If you're lucky ... maybe you'll find some open box deals :bigsmile: ... I saw a couple of weeks ago at my local Magnolia, some ML's for $399 (regular $900+??) ... they also had some Definitive Tech :yes::yes:


----------



## PhotoByMark (Jan 13, 2008)

Rest assured I will ask that question....


----------



## WmAx (Jan 26, 2008)

PhotoByMark said:


> As someone who has been doing research on speakers for 3 or 4 months now I find it very rare to find a review that is not good.


There are certain things a review is good for: let's assume you can find several reviews of the same speaker, and you can find common statements in each review in regards to a certain 'flaw'. If that is the case, it is likely it is true. As for positive statements, these are usually just bologna thrown in for a colorful review, so far as I can tell. 

Considering the common advice to " go listen for yourself ", this is sadly the best thing to do, considering the common circumstances.

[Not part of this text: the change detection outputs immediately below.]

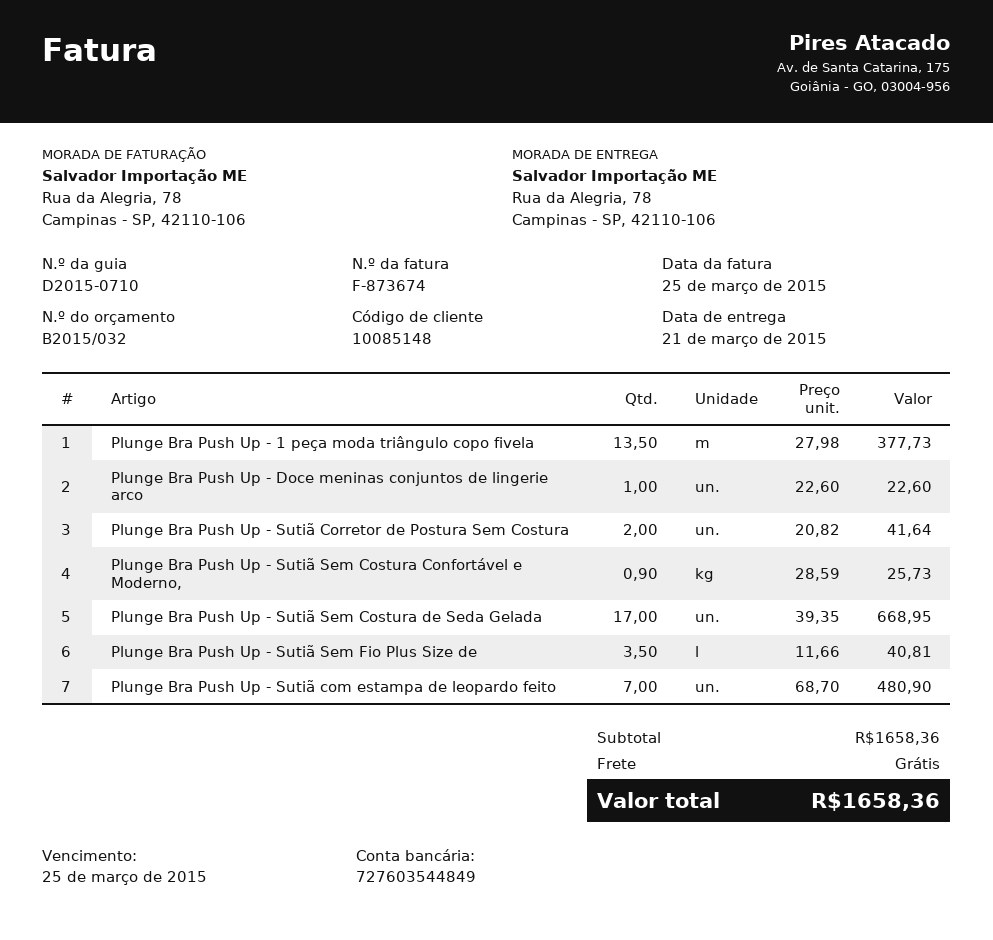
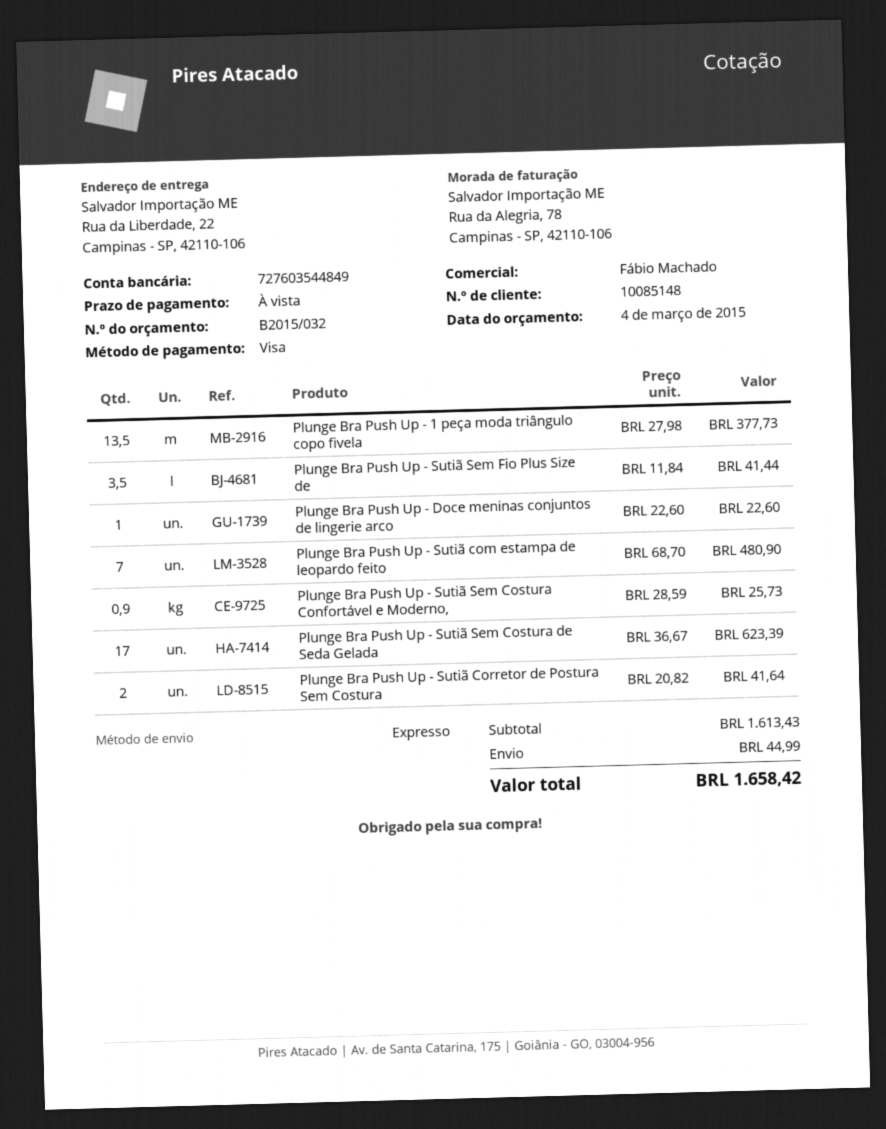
ship to: Rua da Alegria, 78, Campinas - SP, 42110-106 -> Rua da Liberdade, 22, Campinas - SP, 42110-106
Plunge Bra Push Up - Sutiã Sem Costura de Seda Gelada: 17 x 39.35 = 668.95 -> 17 x 36.67 = 623.39
Plunge Bra Push Up - Sutiã Sem Fio Plus Size de: 3.5 x 11.66 = 40.81 -> 3.5 x 11.84 = 41.44
subtotal: 1658.36 -> 1613.43
shipping: 0.00 -> 44.99
total: 1658.36 -> 1658.42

As a side note, one can look for credible 3rd party measurements of sufficient data points to determine many things relating to audibility. You can, if you have sufficient knowledge of the relevant perceptual research and how it correlates to measurements and how measurements are made, and what errors they are subject to, determine most things or importance from measurements. You also can determine in that case, if certain hardware or manipulations would be of great assistance. However, it seems that very few people would be willing to invest the massive level of work required to learn these things. I can't blame them, as this would normally equate to years of study of research as well as your own experimentation performed under careful controls to reduce/remove personal bias. Even the majority of speaker designers lack sufficient knowledge to correlate, so far as I can tell, so it would be ridiculous to expect consumers to be familiar with this information.

-Chris


----------